#### TASK GOAL
All lines containing the string "none" must be copied from the entries.

··· DATA PROVIDED ···

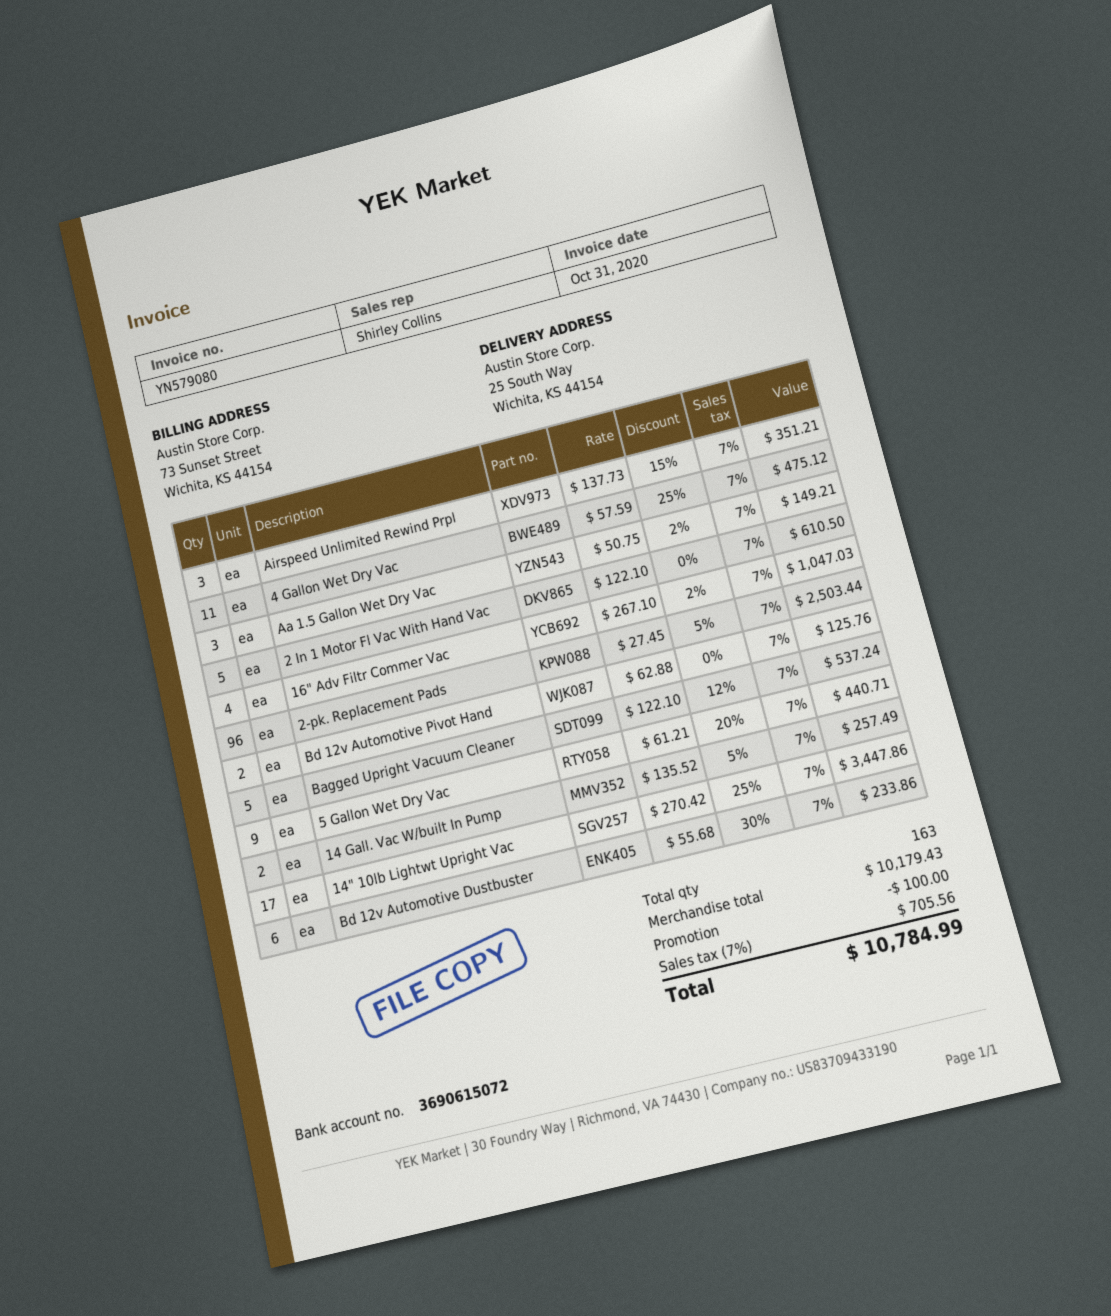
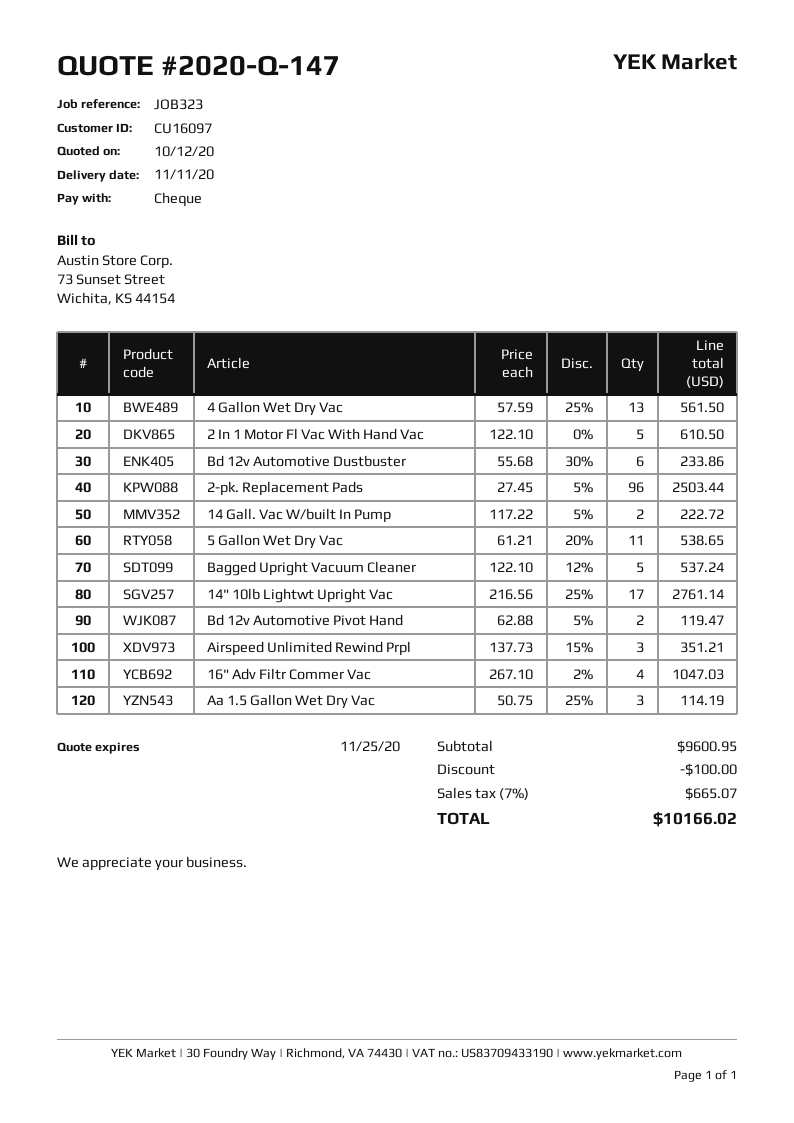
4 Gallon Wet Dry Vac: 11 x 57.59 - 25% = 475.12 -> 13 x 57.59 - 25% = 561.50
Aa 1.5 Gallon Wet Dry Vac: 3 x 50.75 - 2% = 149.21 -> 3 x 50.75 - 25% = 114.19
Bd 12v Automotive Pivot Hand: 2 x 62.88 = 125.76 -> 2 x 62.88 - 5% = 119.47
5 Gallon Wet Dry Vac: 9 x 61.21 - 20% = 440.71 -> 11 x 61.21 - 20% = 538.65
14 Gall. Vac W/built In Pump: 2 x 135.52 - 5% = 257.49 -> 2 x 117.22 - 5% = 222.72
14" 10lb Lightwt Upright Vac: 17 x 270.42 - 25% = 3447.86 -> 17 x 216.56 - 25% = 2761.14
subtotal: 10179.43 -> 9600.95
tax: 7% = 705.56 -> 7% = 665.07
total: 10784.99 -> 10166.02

···
··· DATA PROVIDED ···

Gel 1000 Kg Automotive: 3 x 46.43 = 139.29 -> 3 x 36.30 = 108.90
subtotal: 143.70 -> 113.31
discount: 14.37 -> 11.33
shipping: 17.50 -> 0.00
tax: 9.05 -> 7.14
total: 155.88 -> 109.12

···
··· DATA PROVIDED ···

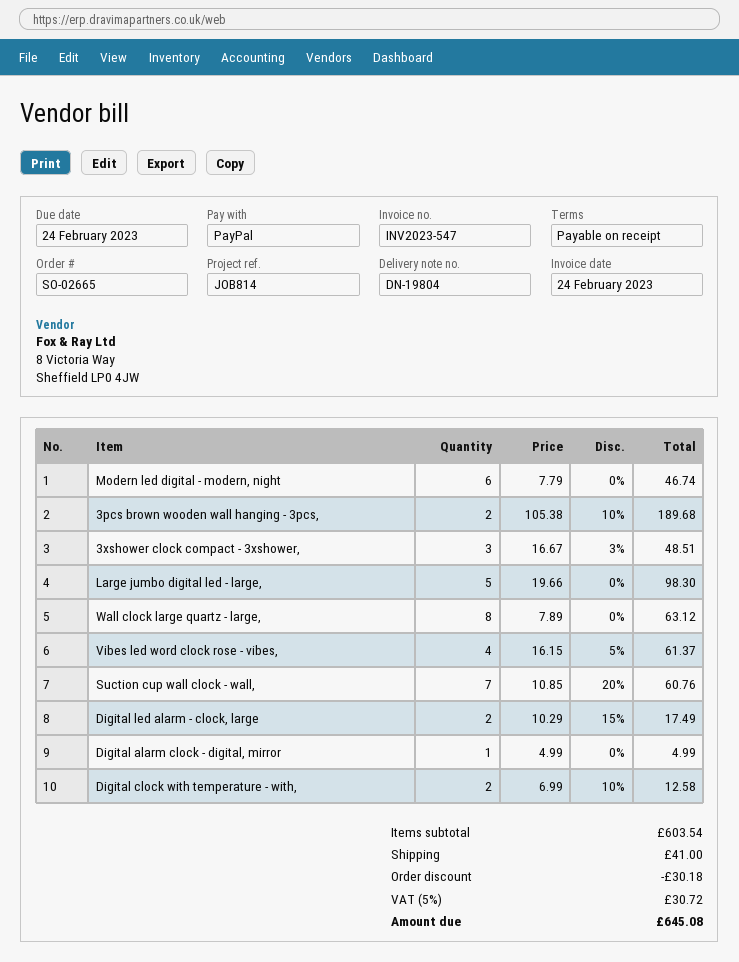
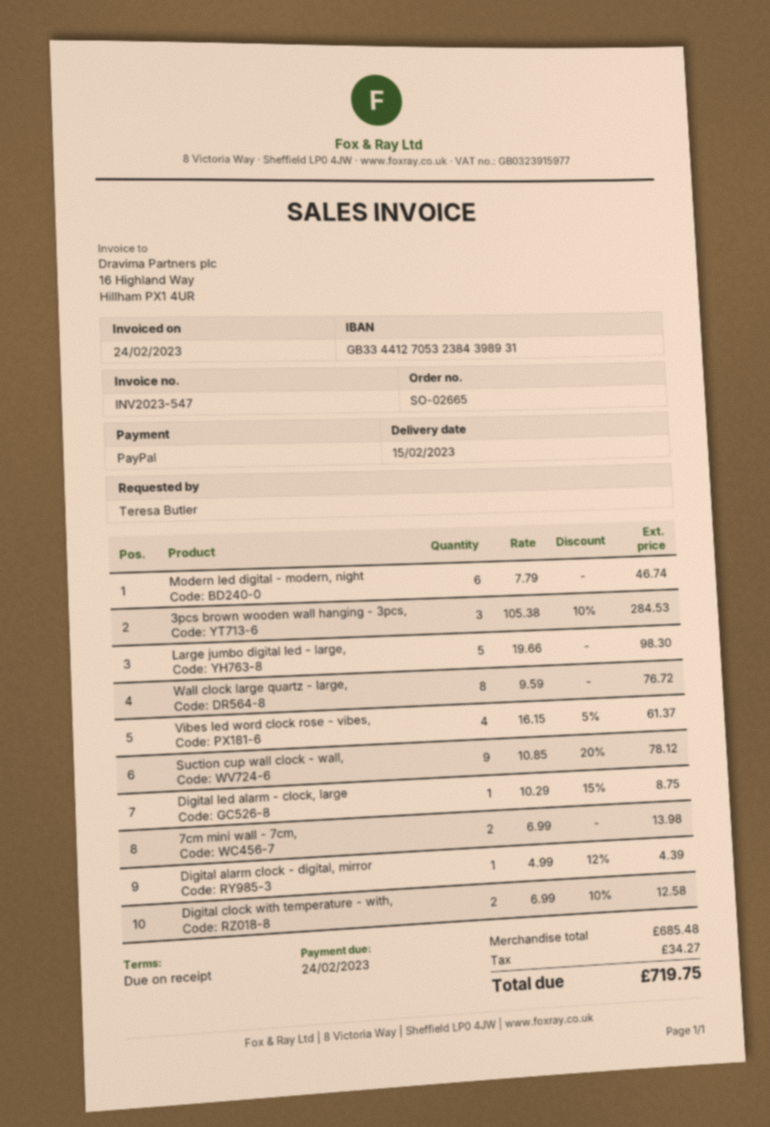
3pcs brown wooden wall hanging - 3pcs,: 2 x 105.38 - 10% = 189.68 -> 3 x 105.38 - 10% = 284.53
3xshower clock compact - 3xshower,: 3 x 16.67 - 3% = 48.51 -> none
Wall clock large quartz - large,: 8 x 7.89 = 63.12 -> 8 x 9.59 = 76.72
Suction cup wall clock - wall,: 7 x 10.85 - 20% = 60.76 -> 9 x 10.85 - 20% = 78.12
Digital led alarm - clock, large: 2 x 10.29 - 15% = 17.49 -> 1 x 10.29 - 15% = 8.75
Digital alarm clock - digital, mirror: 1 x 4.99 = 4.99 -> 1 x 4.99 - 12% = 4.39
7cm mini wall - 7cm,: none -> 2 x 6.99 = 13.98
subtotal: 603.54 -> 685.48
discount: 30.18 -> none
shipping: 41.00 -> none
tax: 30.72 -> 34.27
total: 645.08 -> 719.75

···

#### WRITTEN SOLUTION
3xshower clock compact - 3xshower,: 3 x 16.67 - 3% = 48.51 -> none
7cm mini wall - 7cm,: none -> 2 x 6.99 = 13.98
discount: 30.18 -> none
shipping: 41.00 -> none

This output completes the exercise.